• DIRECTIONS FOR THIS TASK: Return the exact lines from the one containing "2020-01-27 | High: 163.390 -> 163.380" through the final line of the material below, with both ends kept.

• RAW DATA:
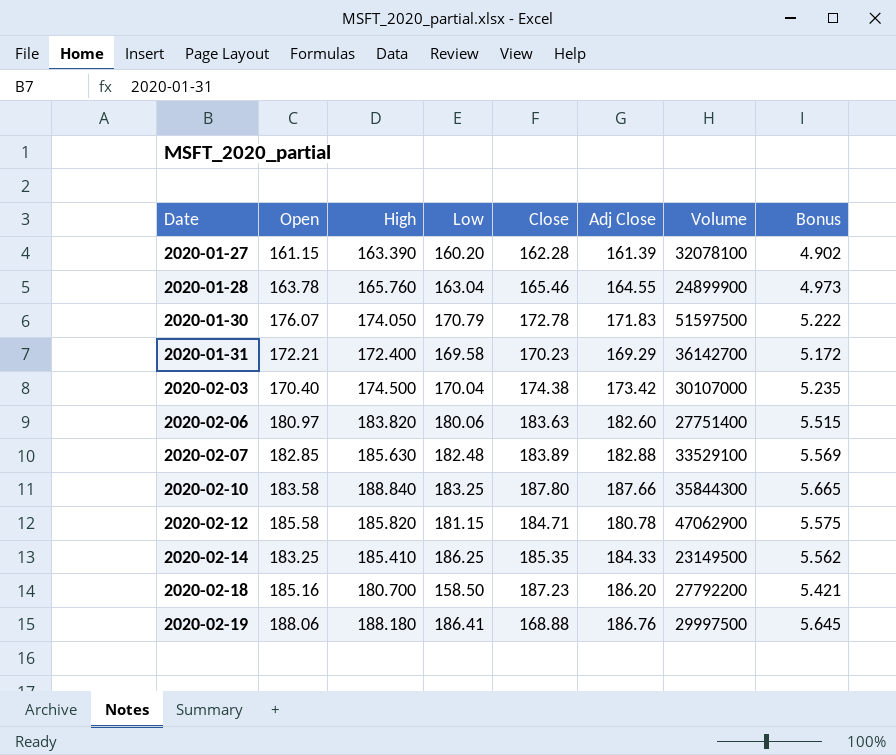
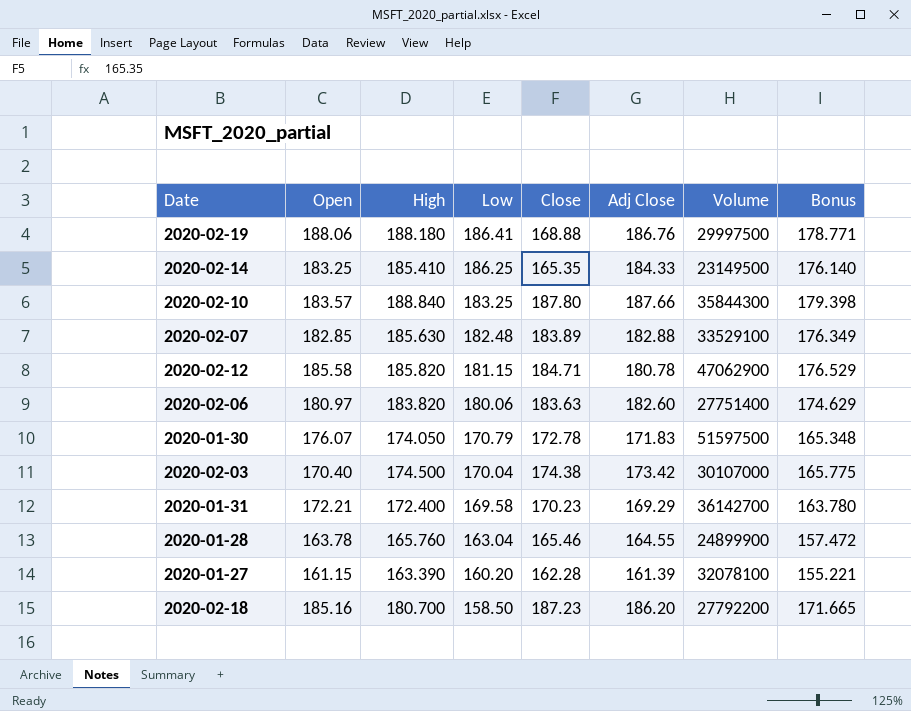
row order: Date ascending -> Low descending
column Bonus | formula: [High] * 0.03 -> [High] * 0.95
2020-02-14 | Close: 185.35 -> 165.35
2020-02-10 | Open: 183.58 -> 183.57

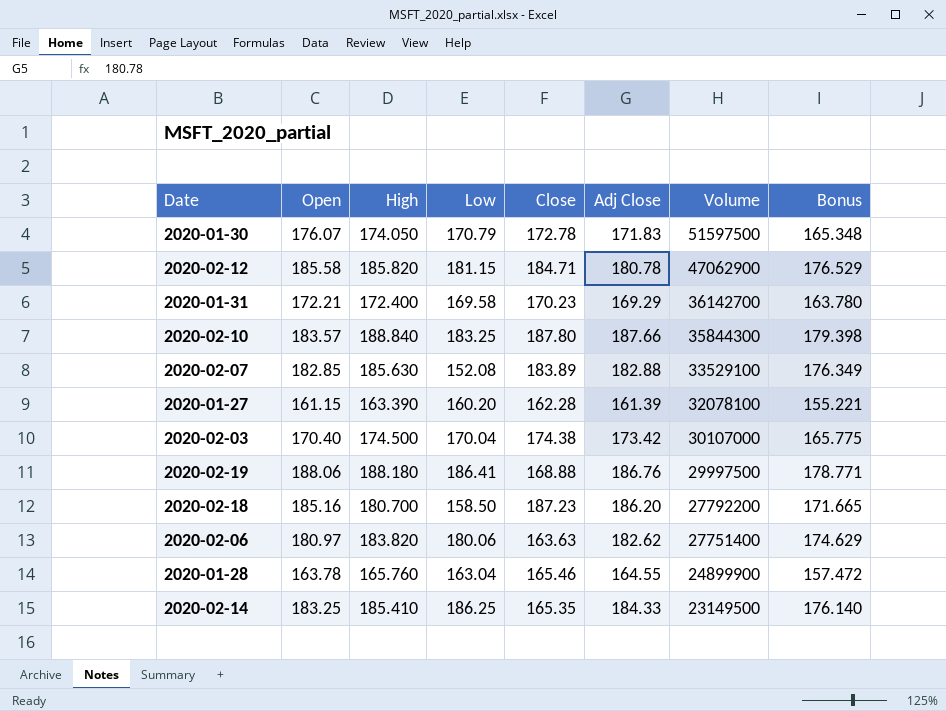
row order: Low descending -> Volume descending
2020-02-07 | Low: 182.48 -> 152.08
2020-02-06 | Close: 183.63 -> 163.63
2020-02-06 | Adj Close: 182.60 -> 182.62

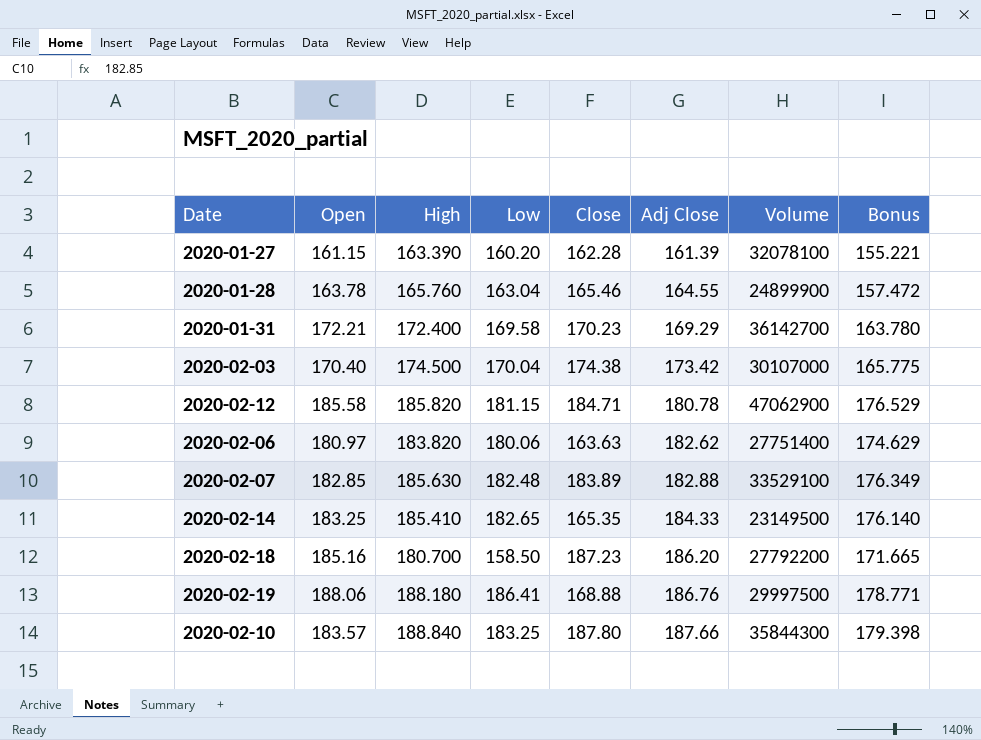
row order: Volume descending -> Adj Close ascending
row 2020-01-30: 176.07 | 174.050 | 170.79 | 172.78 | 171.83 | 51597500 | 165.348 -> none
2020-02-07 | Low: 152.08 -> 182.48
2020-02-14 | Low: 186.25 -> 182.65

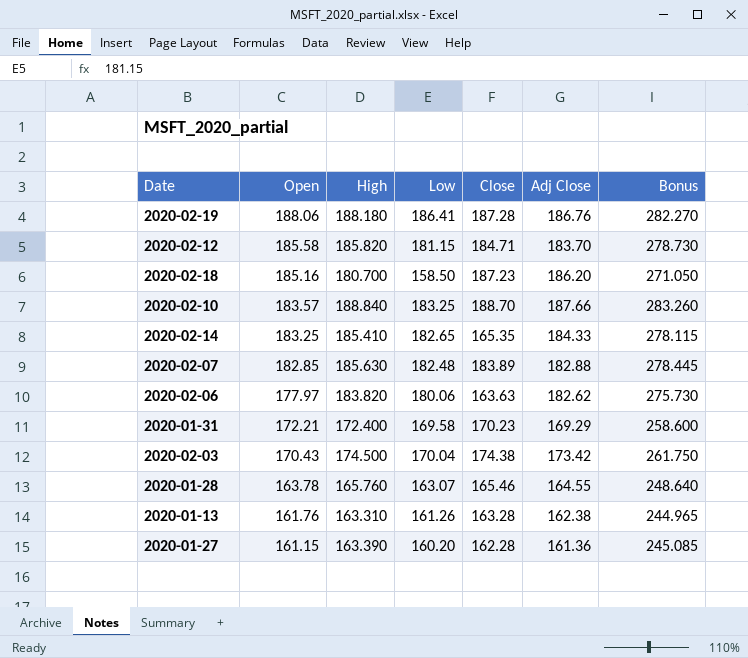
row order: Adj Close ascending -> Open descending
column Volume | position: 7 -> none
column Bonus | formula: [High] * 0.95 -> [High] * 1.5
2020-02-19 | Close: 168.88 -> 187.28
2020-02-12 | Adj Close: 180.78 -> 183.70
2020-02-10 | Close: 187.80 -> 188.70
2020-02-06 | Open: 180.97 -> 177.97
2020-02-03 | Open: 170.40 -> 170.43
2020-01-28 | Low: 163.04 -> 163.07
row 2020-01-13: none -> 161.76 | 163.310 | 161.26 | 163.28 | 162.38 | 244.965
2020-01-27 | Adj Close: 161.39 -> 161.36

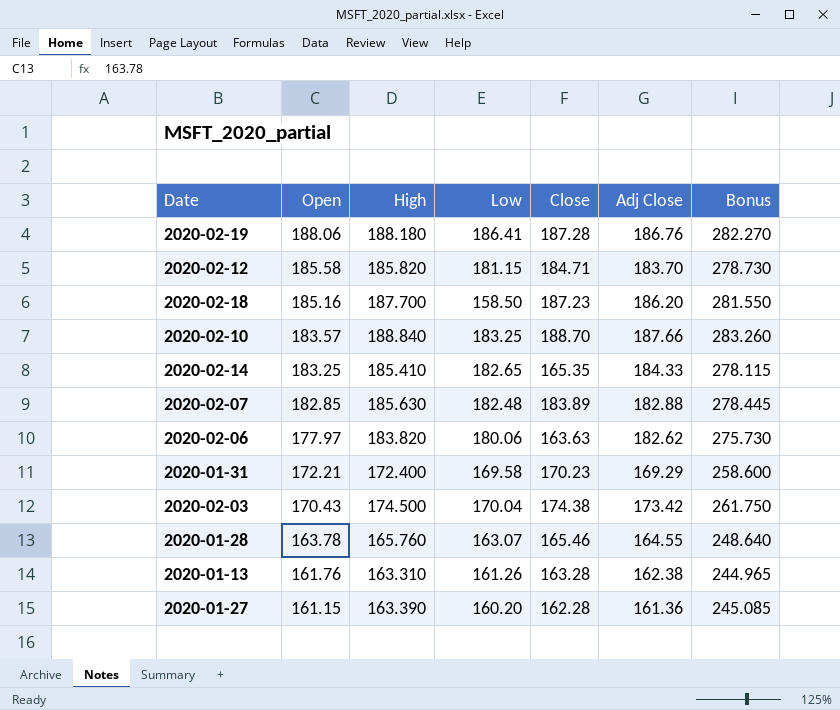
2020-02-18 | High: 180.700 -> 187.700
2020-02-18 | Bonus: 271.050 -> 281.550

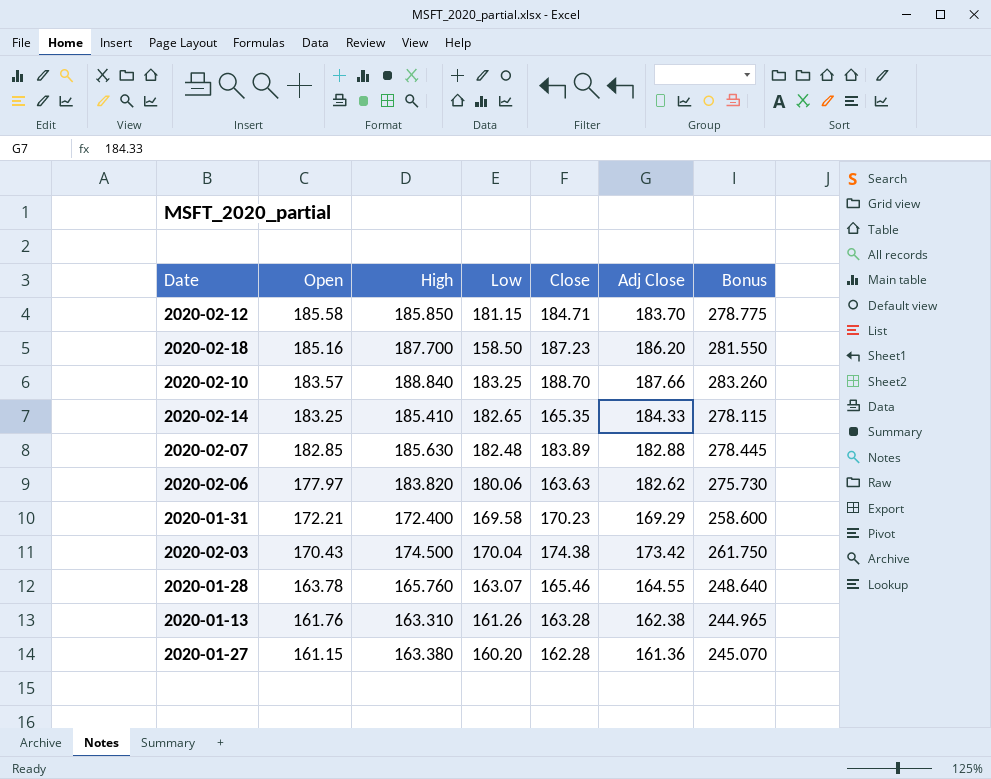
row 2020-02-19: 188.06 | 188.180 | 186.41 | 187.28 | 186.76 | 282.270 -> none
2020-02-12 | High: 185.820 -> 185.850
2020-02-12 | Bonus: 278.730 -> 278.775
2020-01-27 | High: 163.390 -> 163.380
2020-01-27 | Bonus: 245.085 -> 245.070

• RESPONSE TO THE TASK:
2020-01-27 | High: 163.390 -> 163.380
2020-01-27 | Bonus: 245.085 -> 245.070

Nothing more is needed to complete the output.